Records -
▬▬▬▬▬▬

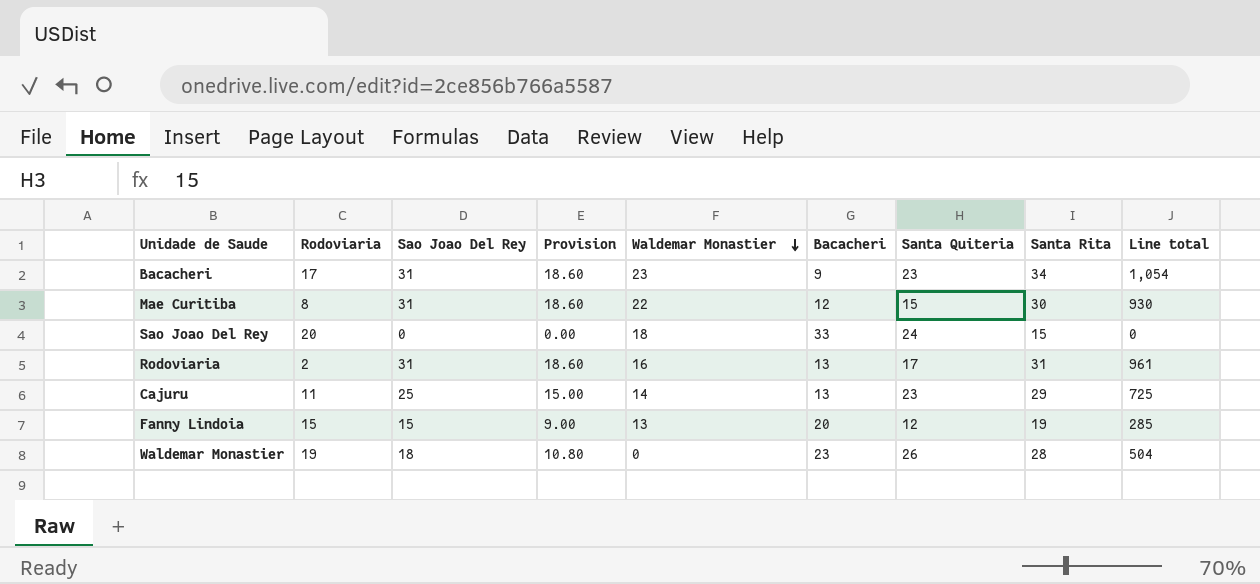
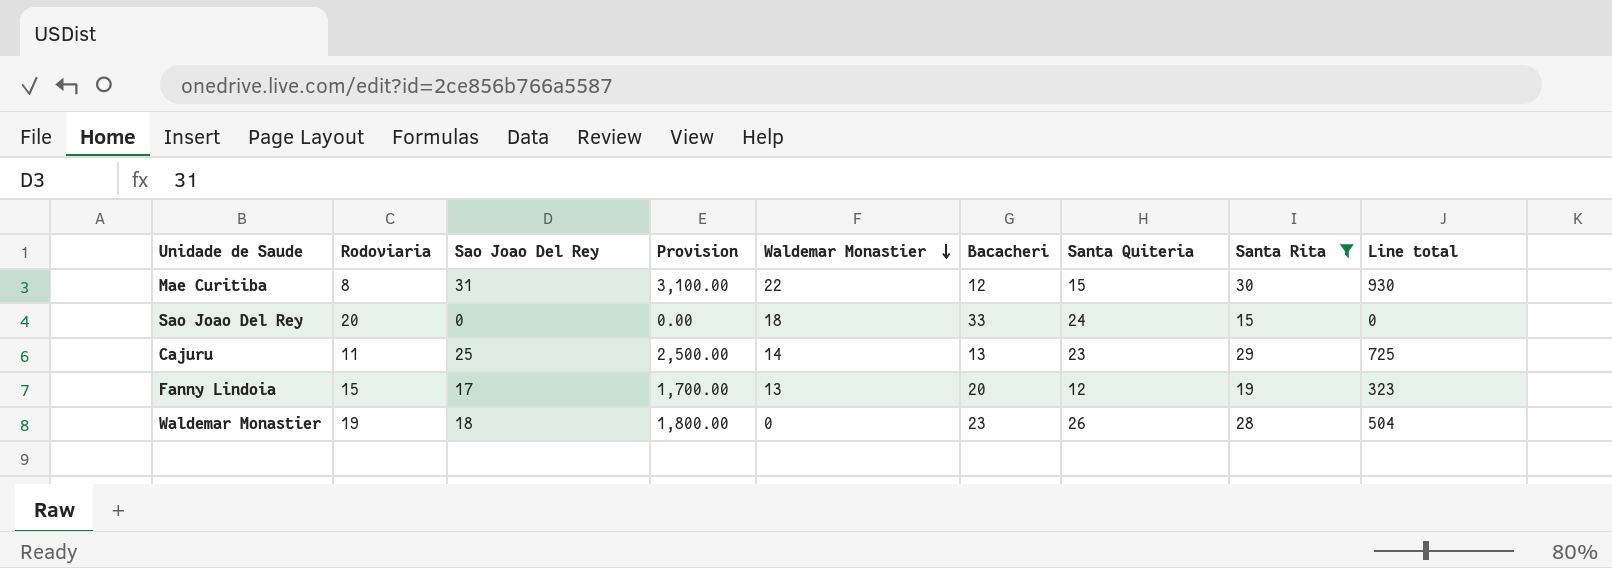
filter: none -> Santa Rita <= 30
column Provision | formula: [Sao Joao Del Rey] * 0.6 -> [Sao Joao Del Rey] * 100
Fanny Lindoia | Sao Joao Del Rey: 15 -> 17
Fanny Lindoia | Line total: 285 -> 323

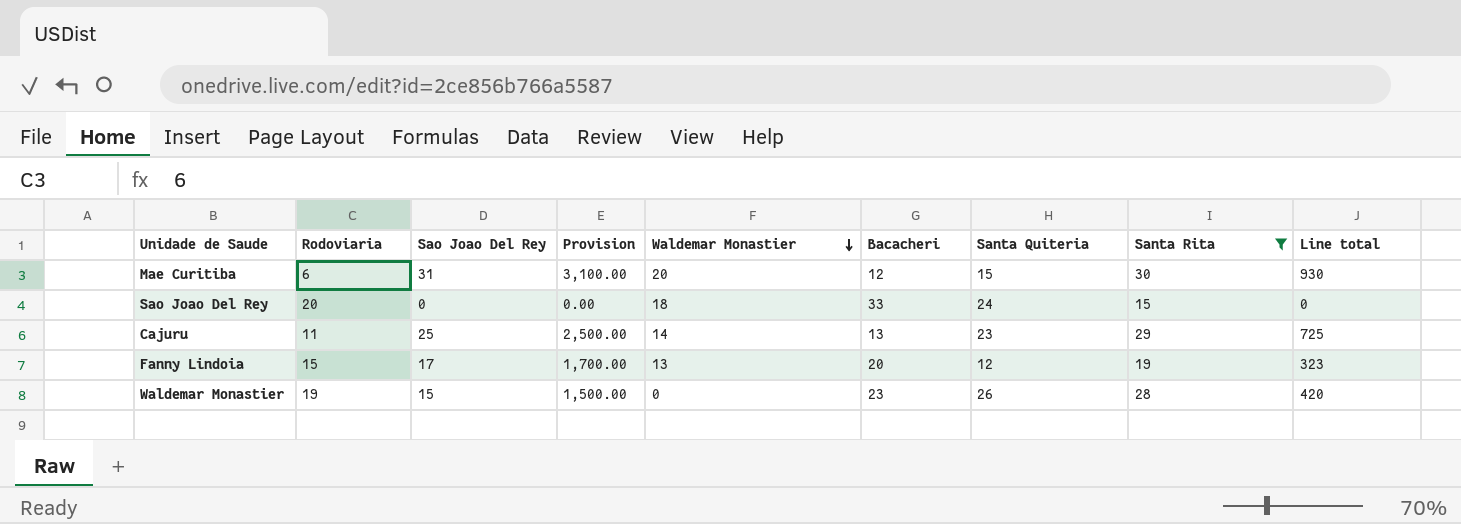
Mae Curitiba | Rodoviaria: 8 -> 6
Mae Curitiba | Waldemar Monastier: 22 -> 20
Waldemar Monastier | Sao Joao Del Rey: 18 -> 15
Waldemar Monastier | Provision: 1,800.00 -> 1,500.00
Waldemar Monastier | Line total: 504 -> 420

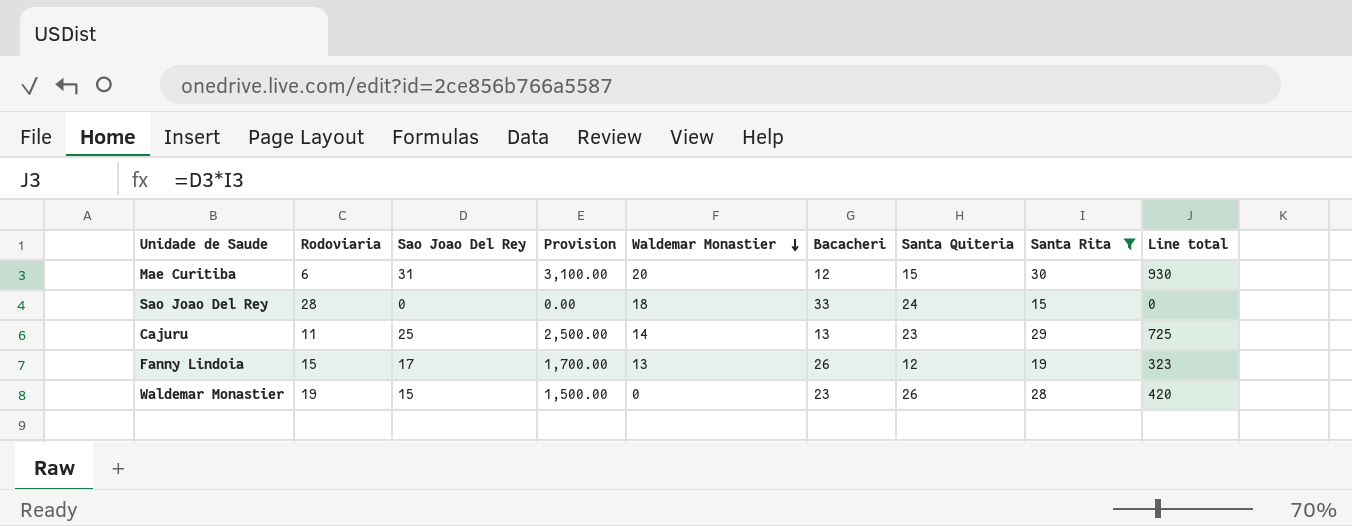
Sao Joao Del Rey | Rodoviaria: 20 -> 28
Fanny Lindoia | Bacacheri: 20 -> 26

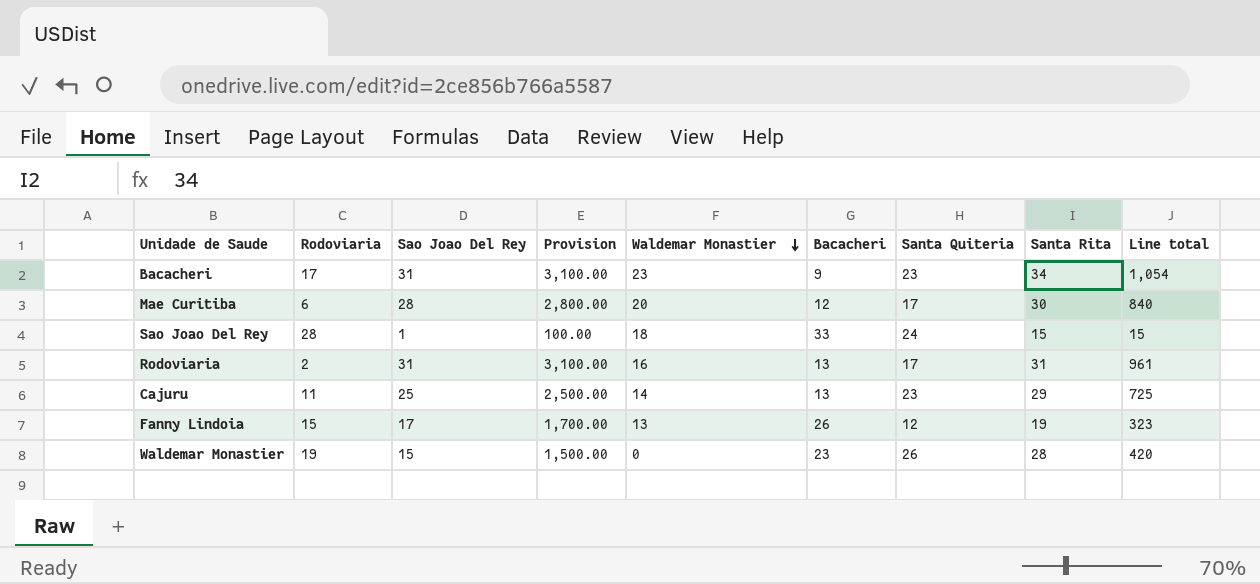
filter: Santa Rita <= 30 -> none
Mae Curitiba | Sao Joao Del Rey: 31 -> 28
Mae Curitiba | Provision: 3,100.00 -> 2,800.00
Mae Curitiba | Santa Quiteria: 15 -> 17
Mae Curitiba | Line total: 930 -> 840
Sao Joao Del Rey | Sao Joao Del Rey: 0 -> 1
Sao Joao Del Rey | Provision: 0.00 -> 100.00
Sao Joao Del Rey | Line total: 0 -> 15

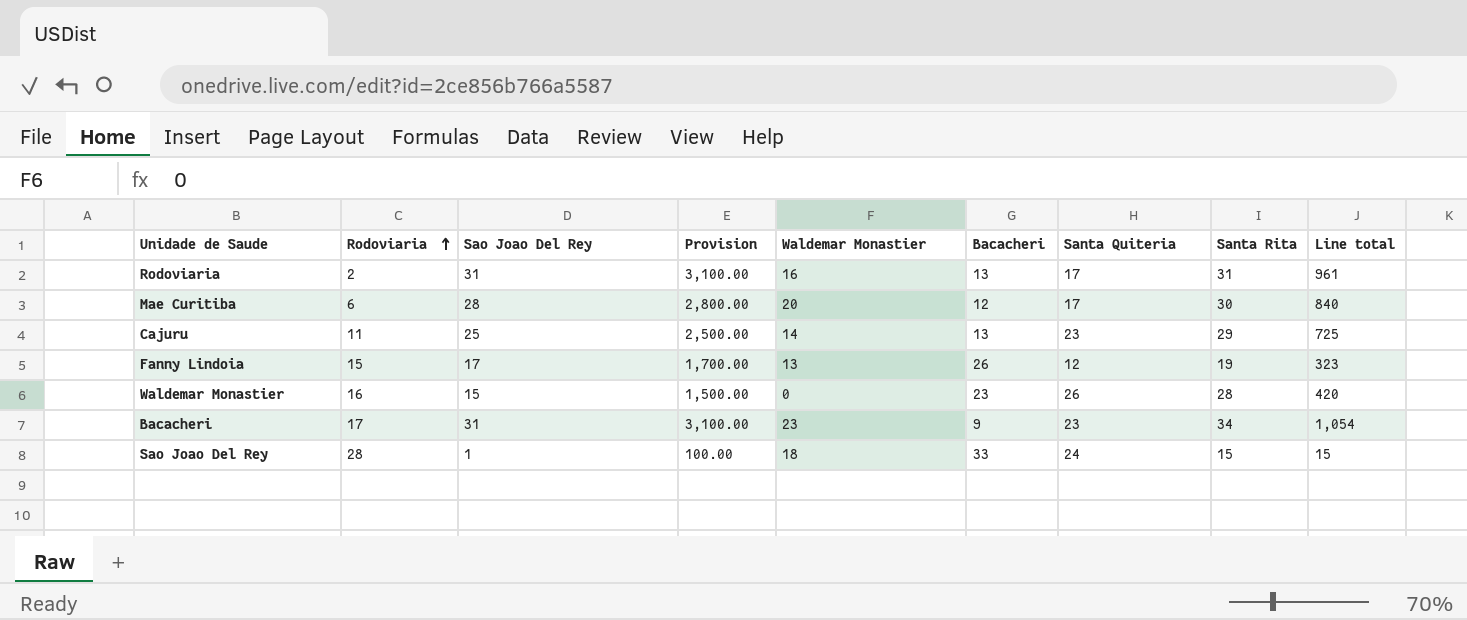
row order: Waldemar Monastier descending -> Rodoviaria ascending
Waldemar Monastier | Rodoviaria: 19 -> 16

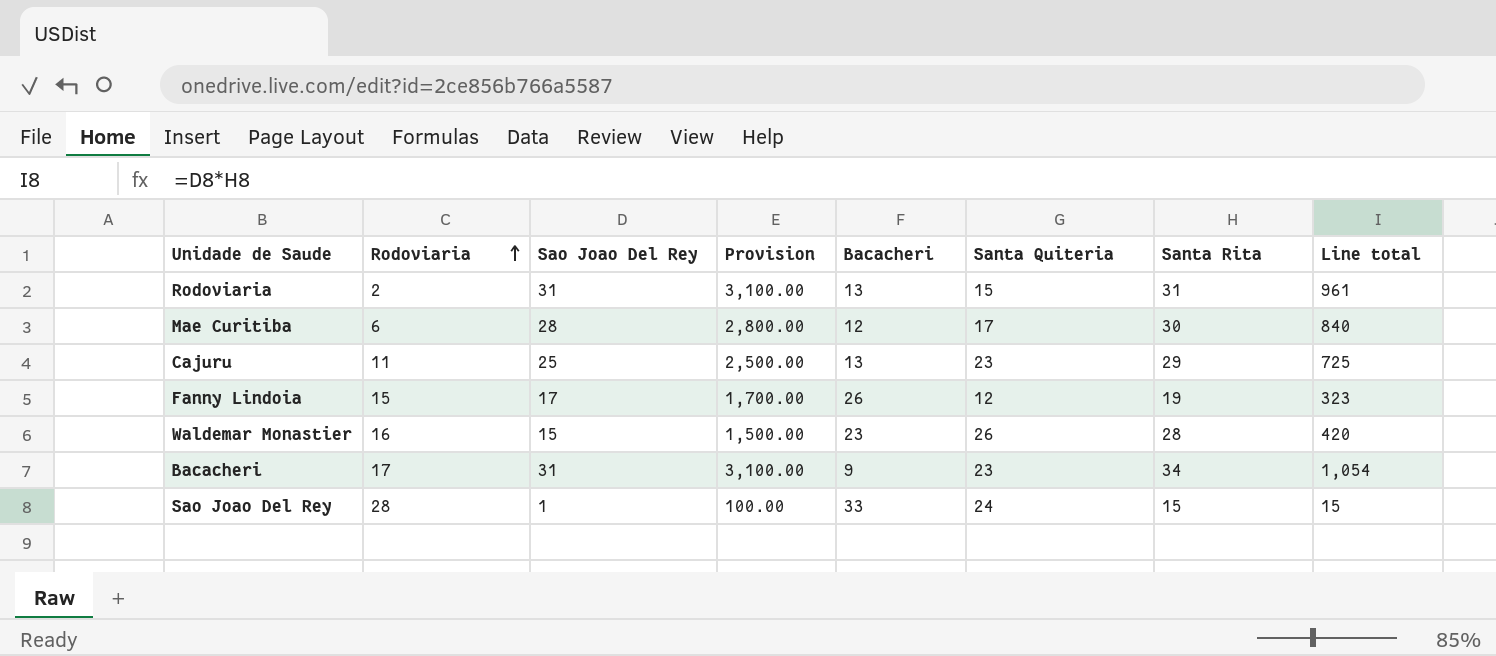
column Waldemar Monastier | position: 5 -> none
Rodoviaria | Santa Quiteria: 17 -> 15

▬▬▬▬▬▬

Required work - Every entry above needs to be duplicated precisely, and none of the pictures should appear.

Response to the exercise -
filter: none -> Santa Rita <= 30
column Provision | formula: [Sao Joao Del Rey] * 0.6 -> [Sao Joao Del Rey] * 100
Fanny Lindoia | Sao Joao Del Rey: 15 -> 17
Fanny Lindoia | Line total: 285 -> 323

Mae Curitiba | Rodoviaria: 8 -> 6
Mae Curitiba | Waldemar Monastier: 22 -> 20
Waldemar Monastier | Sao Joao Del Rey: 18 -> 15
Waldemar Monastier | Provision: 1,800.00 -> 1,500.00
Waldemar Monastier | Line total: 504 -> 420

Sao Joao Del Rey | Rodoviaria: 20 -> 28
Fanny Lindoia | Bacacheri: 20 -> 26

filter: Santa Rita <= 30 -> none
Mae Curitiba | Sao Joao Del Rey: 31 -> 28
Mae Curitiba | Provision: 3,100.00 -> 2,800.00
Mae Curitiba | Santa Quiteria: 15 -> 17
Mae Curitiba | Line total: 930 -> 840
Sao Joao Del Rey | Sao Joao Del Rey: 0 -> 1
Sao Joao Del Rey | Provision: 0.00 -> 100.00
Sao Joao Del Rey | Line total: 0 -> 15

row order: Waldemar Monastier descending -> Rodoviaria ascending
Waldemar Monastier | Rodoviaria: 19 -> 16

column Waldemar Monastier | position: 5 -> none
Rodoviaria | Santa Quiteria: 17 -> 15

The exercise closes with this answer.